Tra i pazienti a domicilio seguiti da Pilla, dopo la metà di marzo non si sono verificati decessi e ricoveri. Sono ora tutti guariti, “anche se – osserva – si è aperto un problema per alcuni di loro che hanno esiti da monitorare continuamente e trattare, anche con esami specialistici per i quali non esiste oggi un canale preferenziale per la prenotazione da parte dei medici di Medicina Generale. Abbiamo un day service, che vuol dire lasciare i nostri pazienti in altre mani capaci, ma i pazienti chiedono a noi di essere seguiti e lo potremmo fare senza problemi. Anche questa sarebbe medicina territoriale”.

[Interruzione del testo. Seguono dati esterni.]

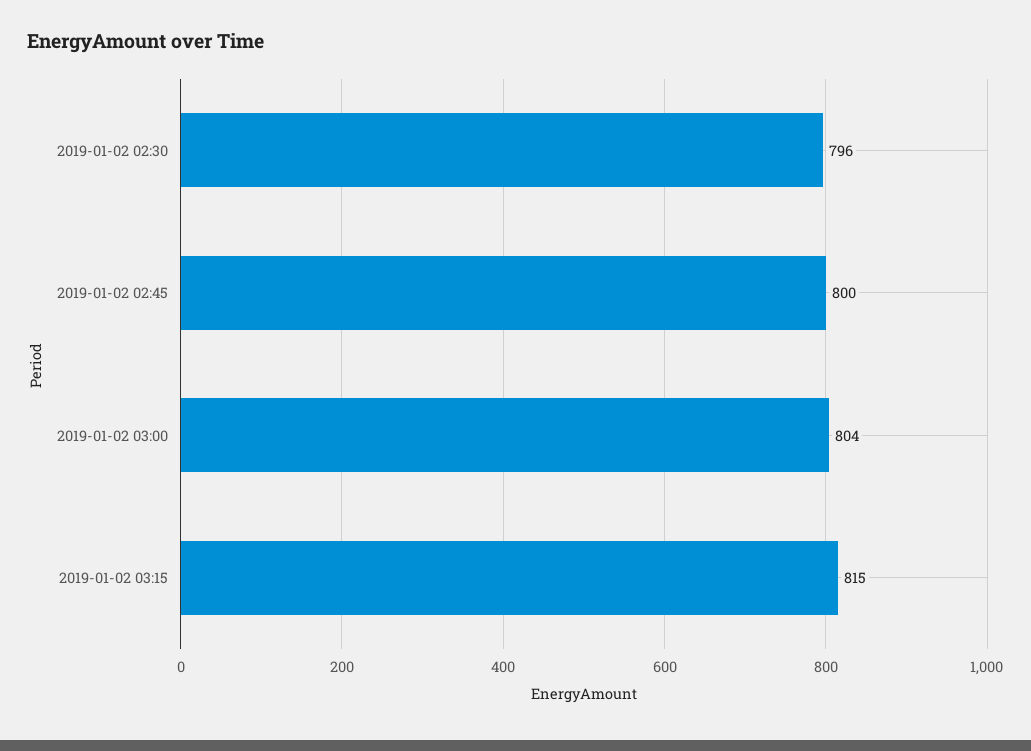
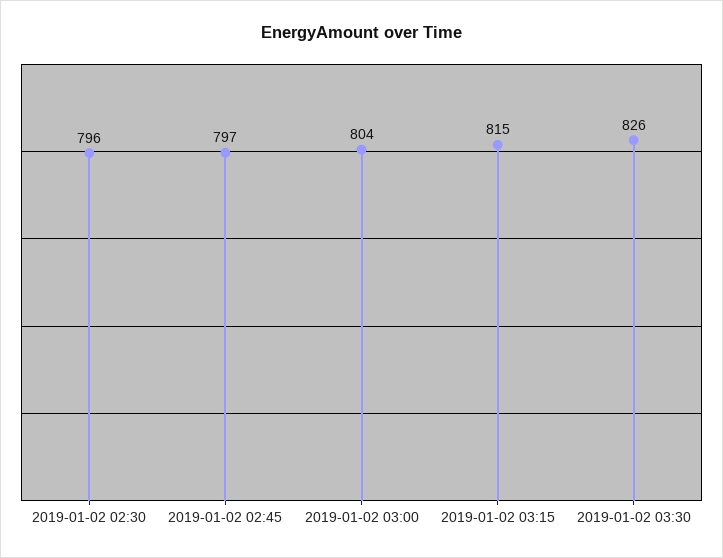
2019-01-02 02:45: 800 -> 797
2019-01-02 03:30: none -> 826

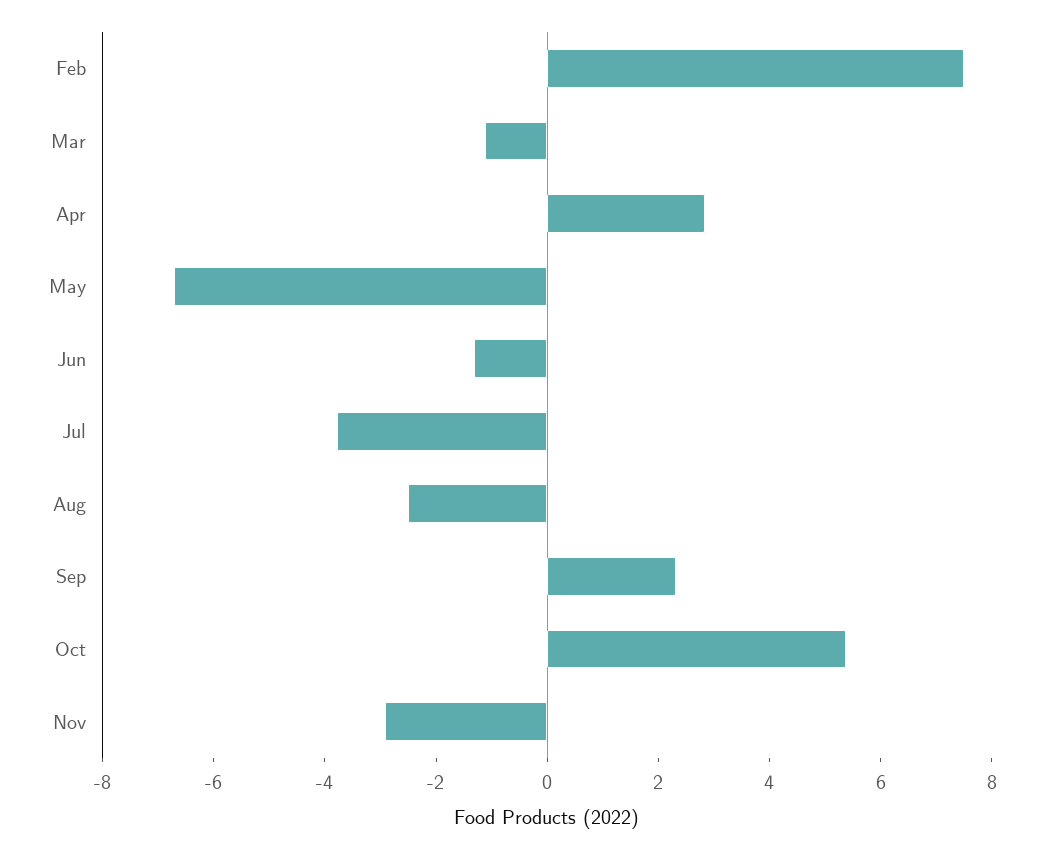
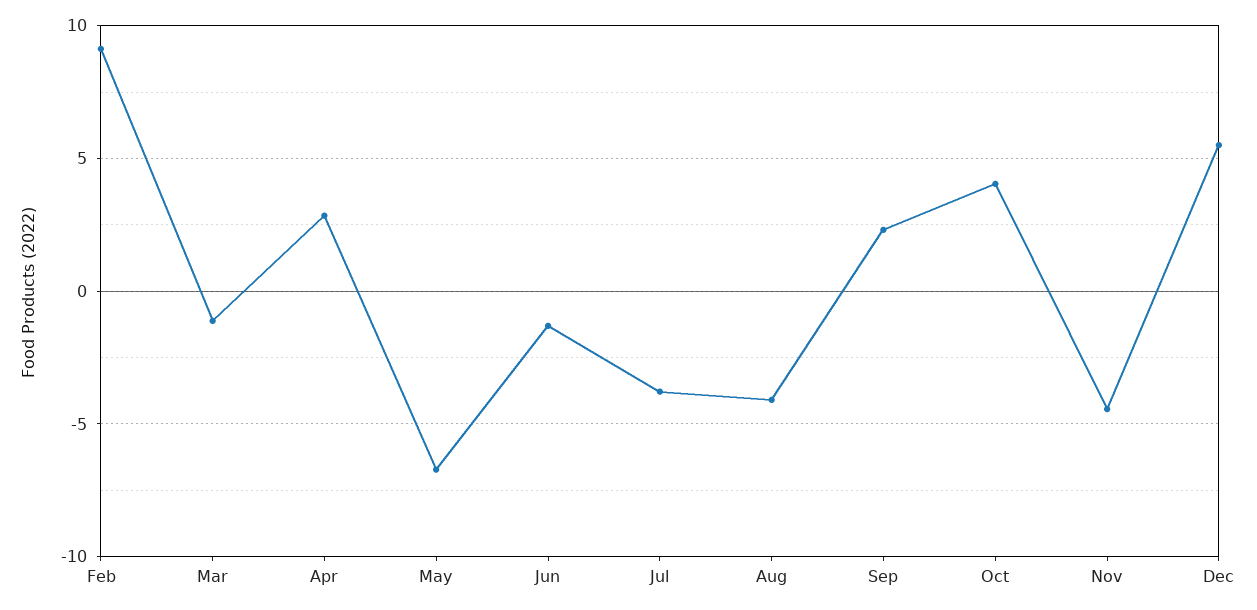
Feb: 7.5 -> 9
Aug: -2.5 -> -4
Oct: 5.5 -> 4
Nov: -3 -> -4.5
Dec: none -> 5.5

Cosa attenderci nel prossimo futuro? “Da un mese non ho pazienti nuovi, anche se ho visto alcuni casi sospetti con un quadro evolutivo differente. Ci manca ancora qualche pezzo della storia per arrivare a una diagnosi precoce migliore, che non sia basata solo sul tampone orofaringeo. Da aprile ci eravamo accorti che il virus era meno aggressivo e virulento. Può trattarsi di una sua evoluzione, ma molto è ancora da scrivere. L’attenzione rimane comunque altissima: il coronavirus è infido e la presentazione potrebbe essere molto differente da marzo. La sfida è riconoscerlo nella sua nuova veste e in quello che verrà”.